#### Data extract
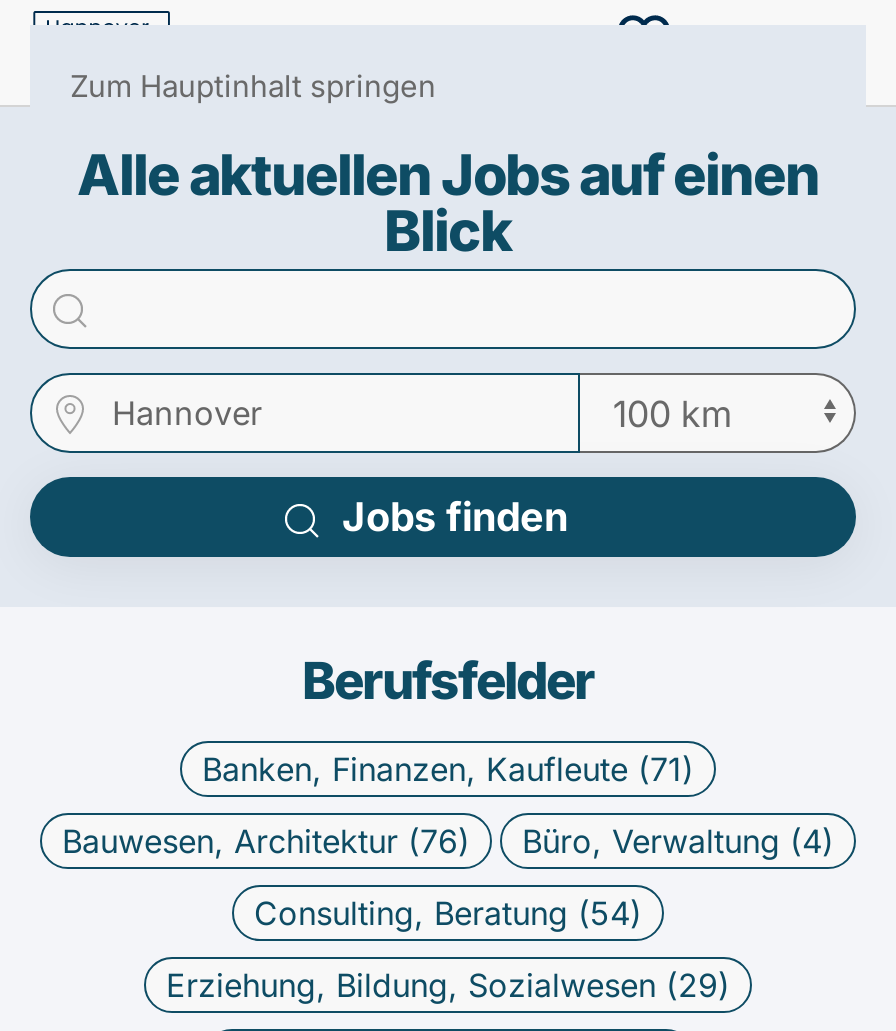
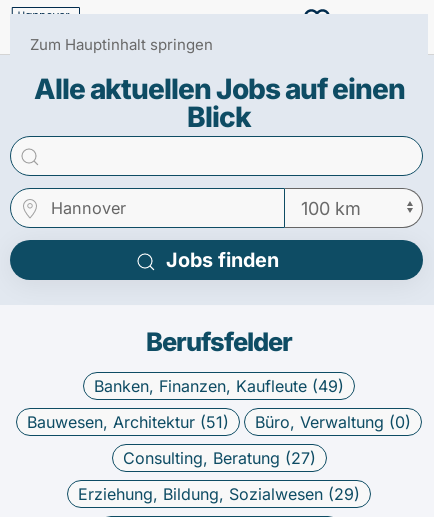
- Banken, Finanzen, Kaufleute (71)
+ Banken, Finanzen, Kaufleute (49)

- Bauwesen, Architektur (76)
+ Bauwesen, Architektur (51)

- Büro, Verwaltung (4)
+ Büro, Verwaltung (0)

- Consulting, Beratung (54)
+ Consulting, Beratung (27)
########
### Required action
All lines of the listing that contain the word "Consulting" should be copied out.

### Answer
- Consulting, Beratung (54)
+ Consulting, Beratung (27)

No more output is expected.